ARB meeting notes from Jun/Sept/Dec

Yeah, they’re finally online! :wink:
June
September
December

Pixel Buffer Object Status … so vote PASSES. Spec will be posted to the registry shortly.

:slight_smile:

EXT_framebuffer_object is done!
http://www.opengl.org/about/arb/notes/SBupdatedec.ppt

:smiley:

Originally posted by namespace:
[b]Pixel Buffer Object Status … so vote PASSES. Spec will be posted to the registry shortly.

:slight_smile: [/b]
This one ? Doesn’t look too fresh though. It’s dated March 2004 and it also says “NVIDIA Release 55 (early 2004) drivers support this extension.” :confused:

Originally posted by Corrail:
[b] [quote]EXT_framebuffer_object is done!
http://www.opengl.org/about/arb/notes/SBupdatedec.ppt

:smiley: [/b][/QUOTE]:smiley: So where is the f$%&#$@ spec?! :mad: :smiley:

Yeah! RTT doesn’t have a crappy API!

Now the question is, who will have the first implentation: ATi or nVidia (I’m guessing nVidia, as they tend to be a bit more on the ball than ATi).
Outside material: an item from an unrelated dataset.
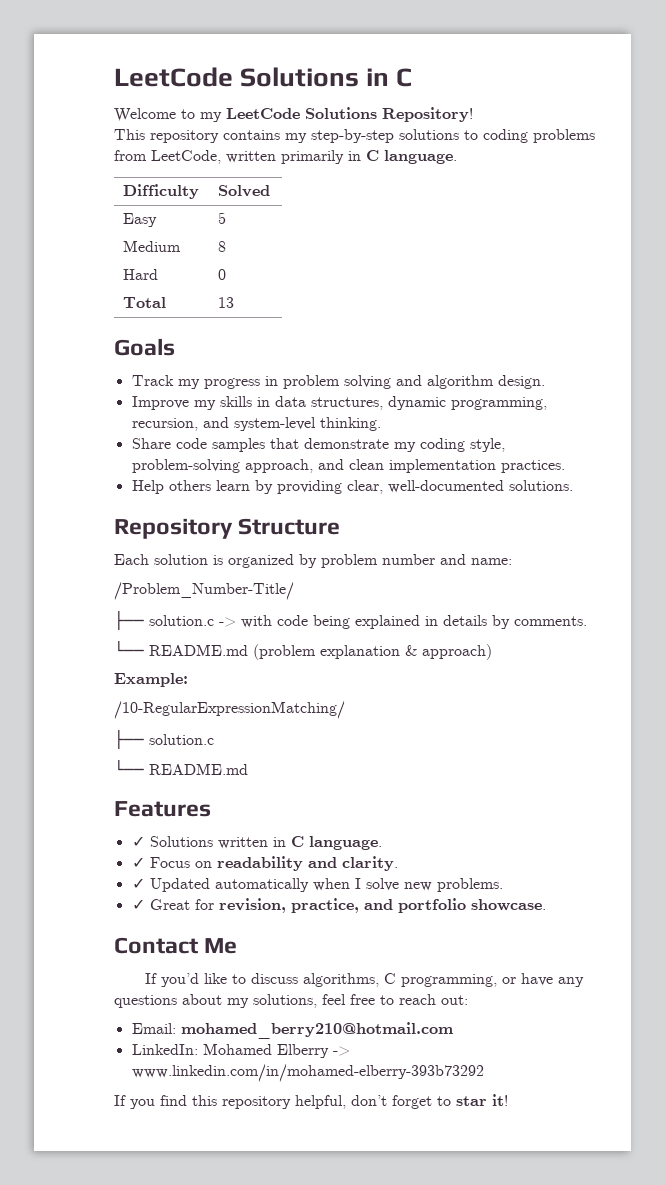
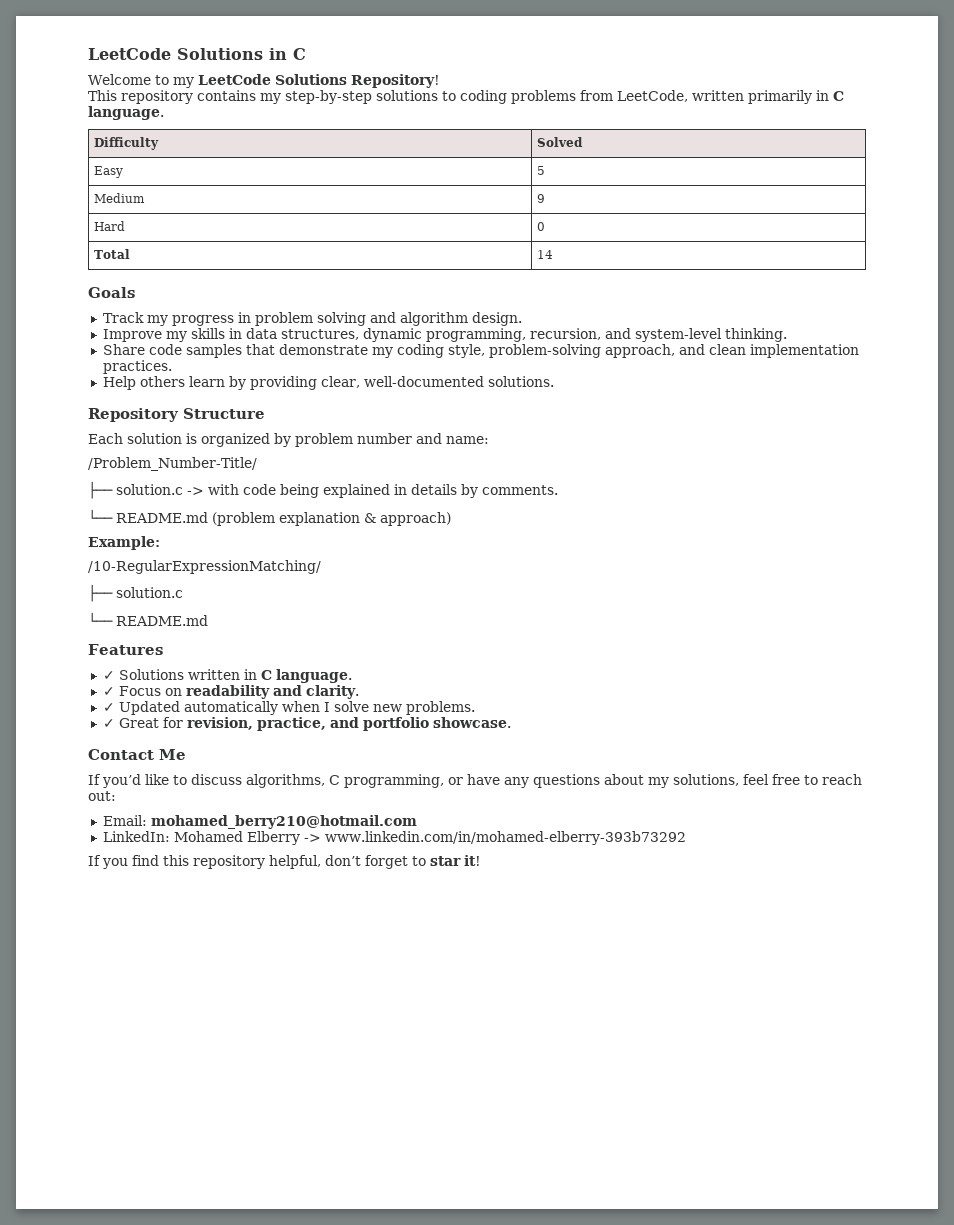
- Medium | 8
+ Medium | 9
- Total | 13
+ Total | 14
Instancing geometry - DX has an explicit API with per-primitive and per-vertex attributes, allowing instancing primitives with different per-vertex attributes. Pat notes that setting attributes in immediate mode outside of glBegin/glEnd can accomplish this already.
Interesting. This technique is perhaps as old as OGL itself, just today in context of GLSL it equates to faking an uniform variable with an attribute. This would make sense only if changing attribute value (in immediate mode) is significiantly cheaper state change than changing uniform value. I kind of can’t recall any GPU-optimization document mentioning such thing…

But this doesn’t explain why is the DX-instancing tied to Microsoft DirectX Shader Model 3.0 ™? This suggests dedicated HW is needed, currently available only in nv40. (yeah, I’ve heard of ATI’s “extension” with FOURCC ‘INST’)

nvidia updated its extensions page but it doesn’t mention the framebuffer one.

http://developer.nvidia.com/object/nvidia_opengl_specs.html

Also note: “Extensions marked with an asterisk (*) will be supported in Forceware Release 75 drivers.”

This would make sense only if changing attribute value (in immediate mode) is significiantly cheaper state change than changing uniform value. I kind of can’t recall any GPU-optimization document mentioning such thing…
It is. This is a known fact.

The confusion is the notion that this concept is in any way similar to changing attributes outside of glBegin/End. In fact, instancing is not the same.

The reason is that instancing is, very specifically, using vertex arrays, while glBegin/End is not. Instancing is a way of drawing lots of things with 1 glBegin-equivalent call (ie: one glDraw*) call. The mere fact that you’re changing the attribute outside of glBegin/End means that you have multiple glBegin/End calls. Add to this the relative inefficiency of rendering stuff with glBegin/End compared to vertex arrays, and you have all kinds of issues.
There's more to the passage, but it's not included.